Comment se sont comportés à votre égard vos homologues, présidents de grosses sociétés, avec les premières révélations de la presse en 2016 ?
Quand l’affaire est sortie, je suis tombé de ma chaise. Ça a été un coup extrêmement dur. Cela fait sept ans que ma vie est sur pause à cause de ça, même si je n’ai pas perdu l’envie de me battre. Mais je ne pense pas avoir perdu d’amis, et je ne parle pas uniquement au sein de mes pairs. Cela dit, dans cette situation on est seul. Il faut garder son sang-froid, rester humble, être à l’écoute et ne pas accuser inutilement le reste de la terre. Voilà, c’est la raison pour laquelle j’ai gardé le silence pendant très longtemps.
Vous avez pu échanger avec les dirigeants d’entreprises françaises qui ont quitté la Syrie au moment du déclenchement de la guerre, contrairement à Lafarge, qui est la dernière à être partie ?
Il y avait très peu d’entreprises françaises sur le terrain. L’une [Total] est partie parce qu’elle avait des relations avec l’Etat syrien, et il lui était impossible de continuer. Les autres avaient une présence plus légère, souvent purement commerciale et localisée autour de Damas. Ce ne fut pas difficile pour elles de quitter le pays. Nous, nous étions dans une zone qui, loin de la capitale, s’est trouvée pendant longtemps à l’écart des turbulences. Et d’ailleurs, je pense qu’une des raisons pour lesquelles l’Etat s’est intéressé à nous, c’est que le site de l’usine était vraiment un endroit stratégique pour la coalition antiterroriste et pour la France. C’est pour cela, je crois, que les autorités nous ont, a minima, encouragés à maintenir nos activités en Syrie.
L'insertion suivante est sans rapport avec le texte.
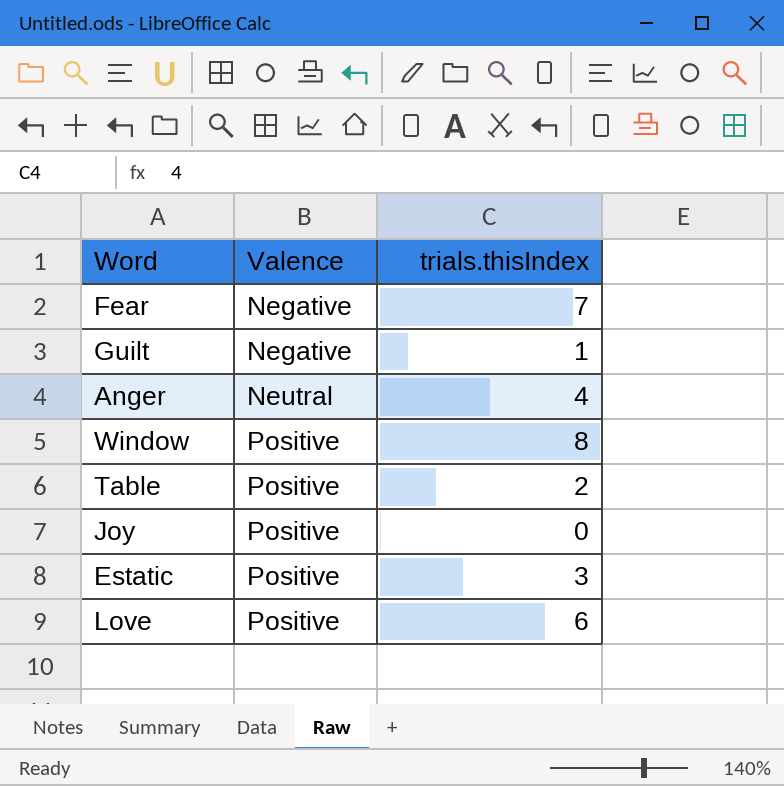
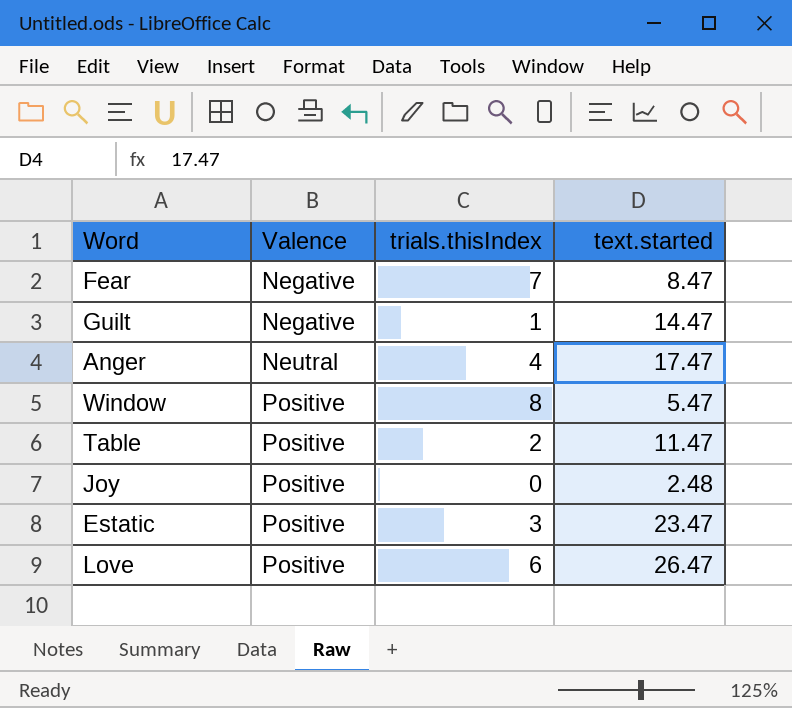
column text.started | position: none -> 4

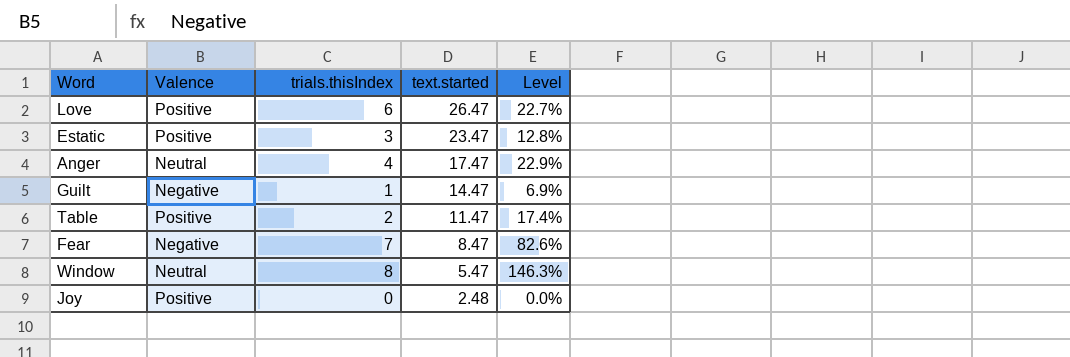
row order: Valence ascending -> text.started descending
column Level | formula: none -> [trials.thisIndex] / [text.started]
Window | Valence: Positive -> Neutral

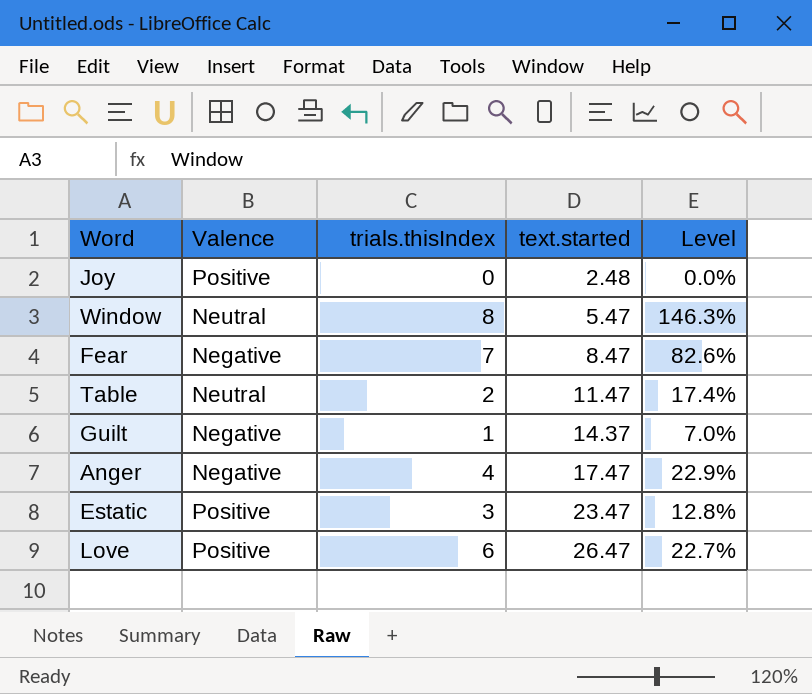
row order: text.started descending -> text.started ascending
Table | Valence: Positive -> Neutral
Guilt | text.started: 14.47 -> 14.37
Guilt | Level: 6.9% -> 7.0%
Anger | Valence: Neutral -> Negative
Mais quand je dis nous, ce n’est pas moi, ce sont mes collaborateurs qui étaient en relation avec elles, avec les ambassadeurs et les autres administrations.
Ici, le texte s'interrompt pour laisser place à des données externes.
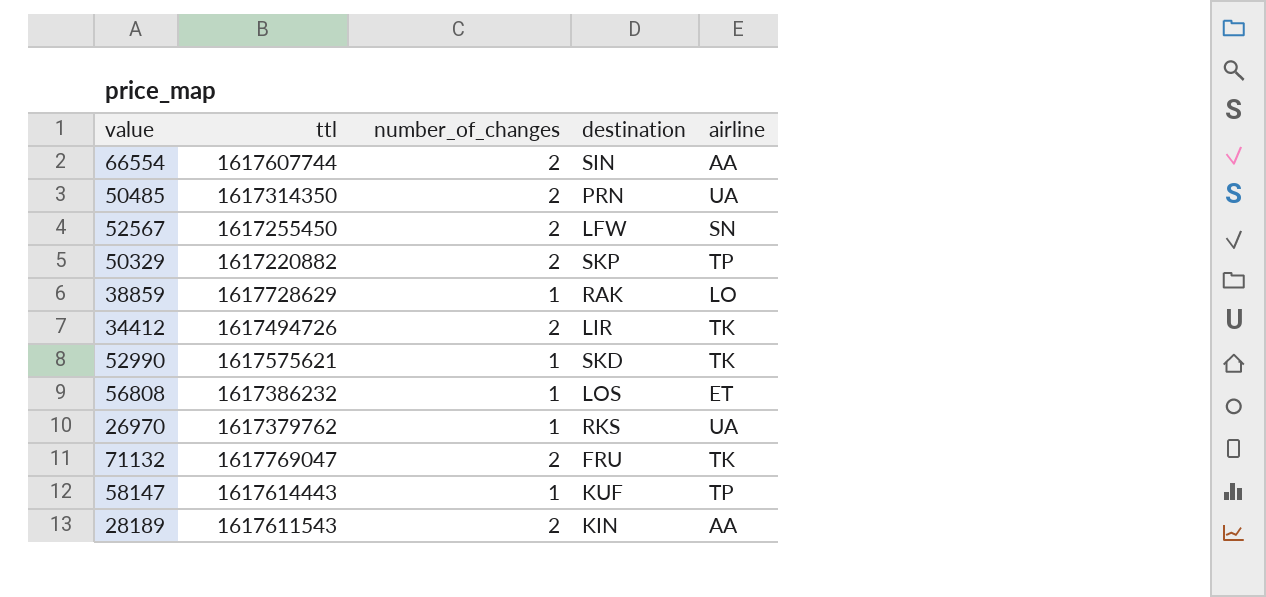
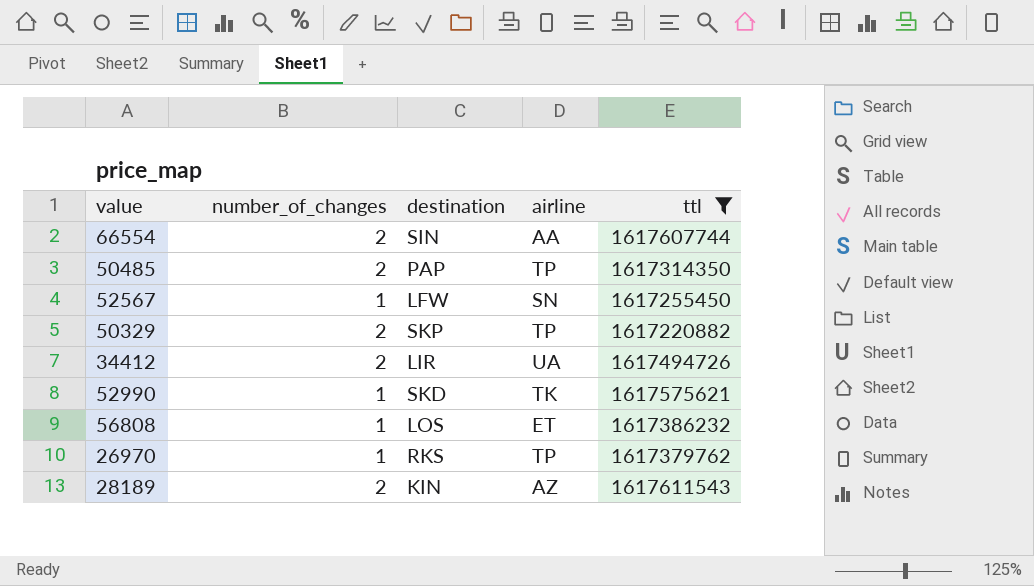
filter: none -> ttl <= 1617611543
column ttl | position: 2 -> 5
50485 | destination: PRN -> PAP
50485 | airline: UA -> TP
52567 | number_of_changes: 2 -> 1
34412 | airline: TK -> UA
26970 | airline: UA -> TP
28189 | airline: AA -> AZ

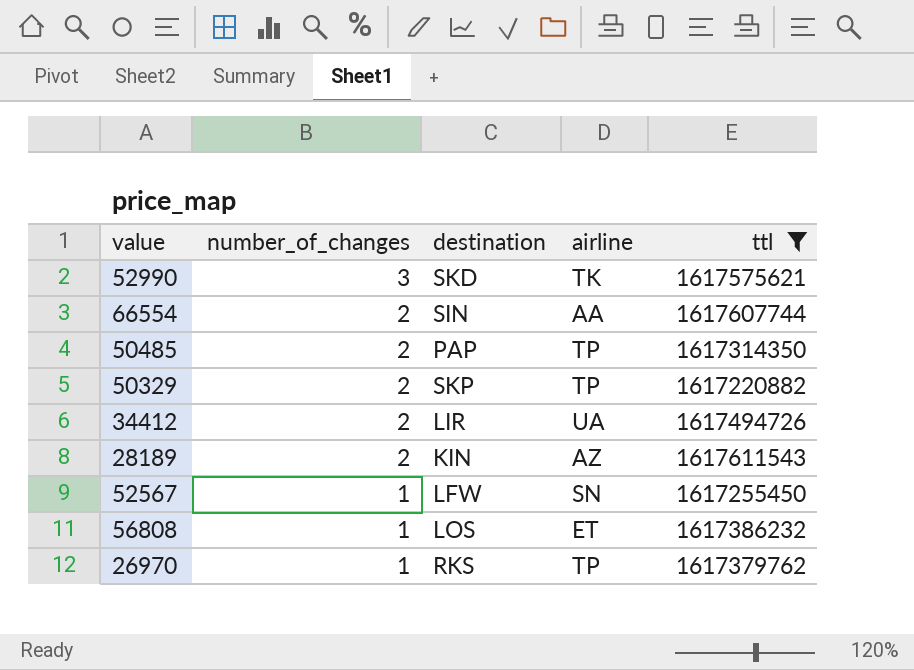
row order: none -> number_of_changes descending
52990 | number_of_changes: 1 -> 3

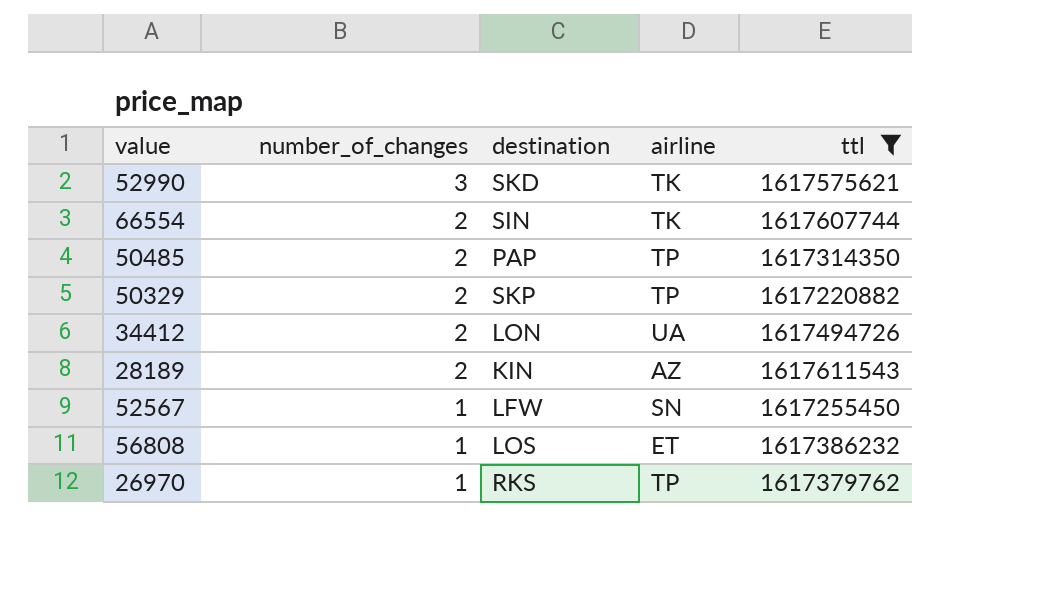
66554 | airline: AA -> TK
34412 | destination: LIR -> LON

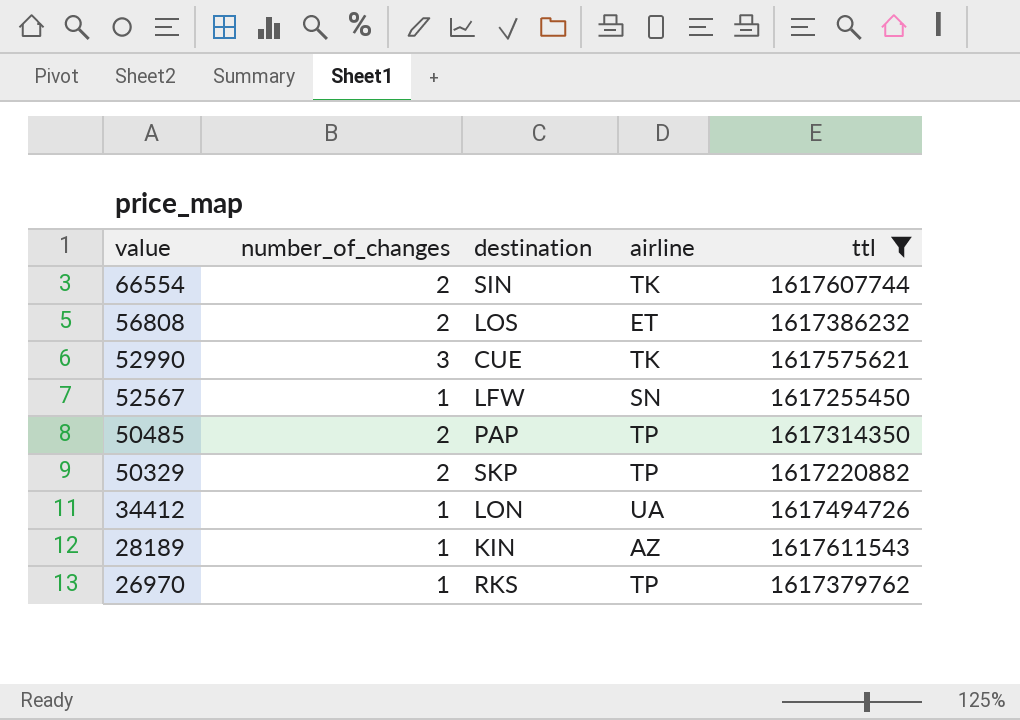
row order: number_of_changes descending -> value descending
56808 | number_of_changes: 1 -> 2
52990 | destination: SKD -> CUE
34412 | number_of_changes: 2 -> 1
28189 | number_of_changes: 2 -> 1

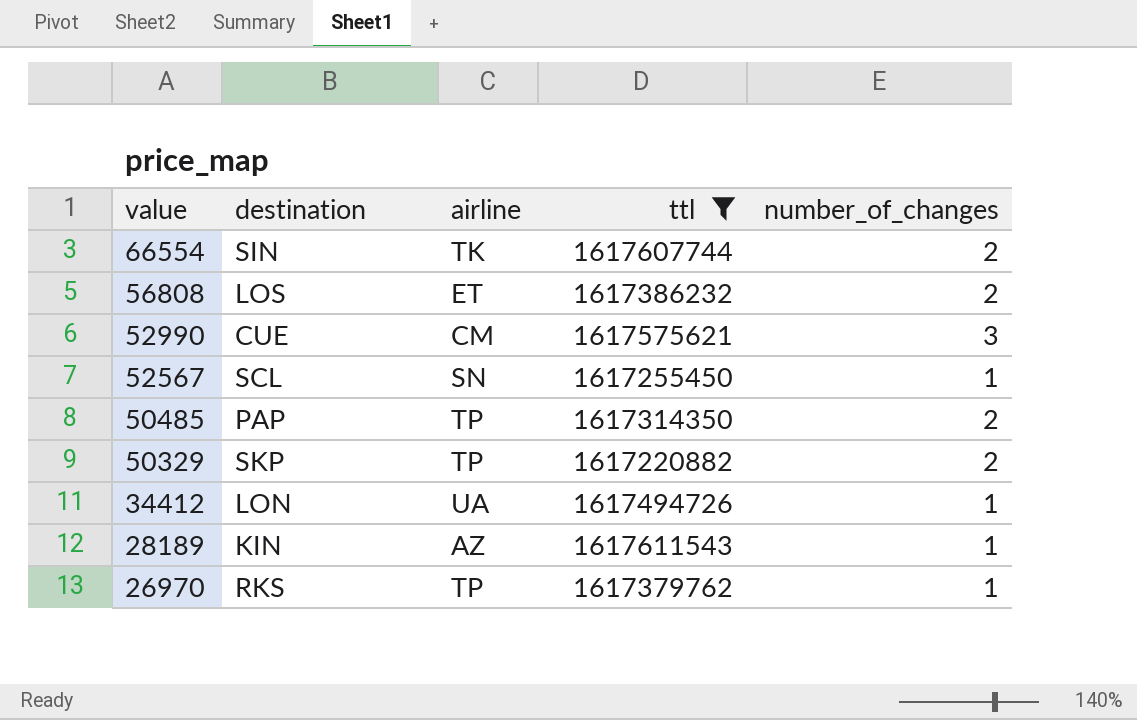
column number_of_changes | position: 2 -> 5
52990 | airline: TK -> CM
52567 | destination: LFW -> SCL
Est-ce que cette affaire ne révèle pas la schizophrénie de l’Etat qui d’un côté utilise la situation pour obtenir du renseignement qu’il n’arrive pas à avoir par ses propres moyens, et de l’autre, n’assume pas ses actions dès qu’une enquête judiciaire est lancée ?
Je ne sais pas si je qualifierais cela de schizophrénique, mais on est bien dans le cas que vous décrivez. Contre l’entreprise pour laquelle j’ai travaillé pendant trente-cinq ans, qui a toujours mis en avant la sécurité de tous ses collaborateurs, sont portées des charges très graves et absurdes, du financement du terrorisme à la complicité de crimes contre l’humanité. Je pense également, bien sûr, à mes anciens collaborateurs.